El guardia consultó su cronógrafo negro, de estilo militar, un extraño anacronismo bajo su manga ancha.

—Las cardenales están reunidos en la Capilla Sixtina. El cónclave empieza dentro de menos de una hora.

Langdon asintió, y recordó vagamente que antes del cónclave los cardenales pasaban dos horas en la Capilla Sixtina, para reflexionar y saludar a sus colegas de todo el globo. Era un lapso de tiempo destinado a renovar viejas amistades entre los cardenales y facilitar un proceso de elección menos acalorado.


¿Y
el resto de residentes y personal?

—Tienen prohibida la entrada en la ciudad, en aras del secretismo y la seguridad hasta la conclusión del cónclave.


¿Y
cuándo concluirá?

El guardia se encogió de hombros.

—Sólo Dios lo sabe.

Las palabras parecieron extrañamente literales.
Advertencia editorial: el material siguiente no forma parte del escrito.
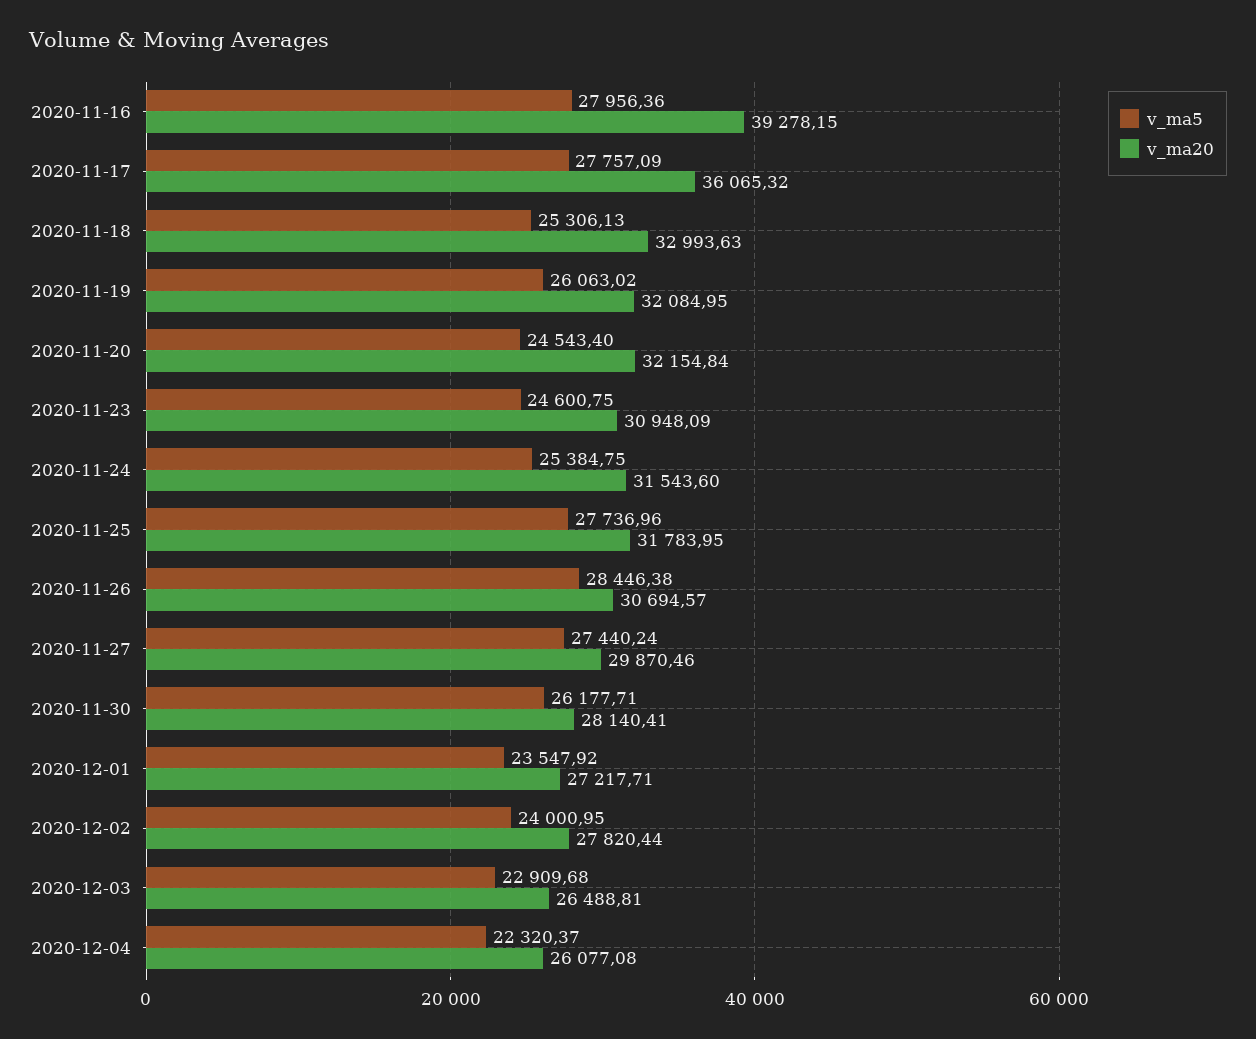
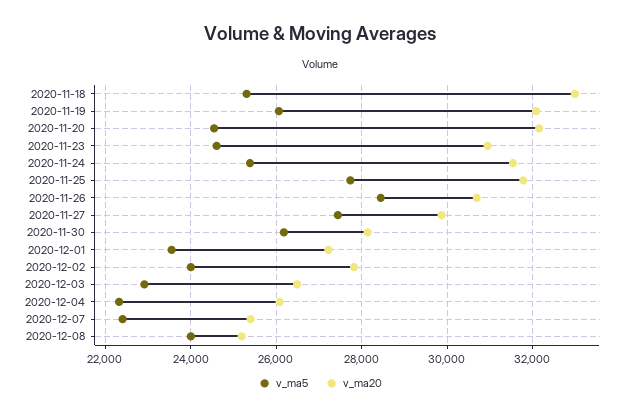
v_ma5, 2020-11-16: 27956.36 -> none
v_ma20, 2020-11-16: 39278.15 -> none
v_ma5, 2020-11-17: 27757.09 -> none
v_ma20, 2020-11-17: 36065.32 -> none
v_ma5, 2020-12-07: none -> 22400
v_ma20, 2020-12-07: none -> 25400
v_ma5, 2020-12-08: none -> 24000
v_ma20, 2020-12-08: none -> 25200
Después de aparcar el carrito en el amplio jardín que había detrás de la basílica de San Pedro, el guardia acompañó a Langdon y Vittoria hasta una plaza de mármol situada a un lado de la basílica. Cruzaron la plaza y se acercaron a la pared posterior de la basílica, luego atravesaron un patio triangular, la Via Belvedere, y entraron en una serie de edificios muy pegados entre sí. La historia del arte le había enseñado lo suficiente a Langdon para reconocer los letreros de la Imprenta del Vaticano, el Laboratorio de Restauración de Tapices, la oficina de correos y la iglesia de Santa Ana. Cruzaron otra plaza pequeña y llegaron a su destino.

Las dependencias de la Guardia Suiza se encuentran situadas junto al Corpo di Vigilanza, al noreste de la basílica de San Pedro. La oficina es un edificio cuadrado de piedra. A cada lado de la entrada, como dos estatuas de piedra, se erguían un par de guardias.

Langdon tuvo que admitir que estos guardias no parecían tan cómicos. Si bien exhibían también el uniforme dorado y azul, cada uno portaba la tradicional alabarda vaticana (una lanza de dos metros y medio con una guadaña afilada como una navaja), con la cual se rumoreaba que habían decapitado a incontables musulmanes cuando defendían a los cruzados cristianos en el siglo XV.

Cuando Langdon y Vittoria se acercaron, los dos guardias avanzaron, cruzaron las
alabardas y
les impidieron la entrada. Uno de ellos miró al piloto, confuso.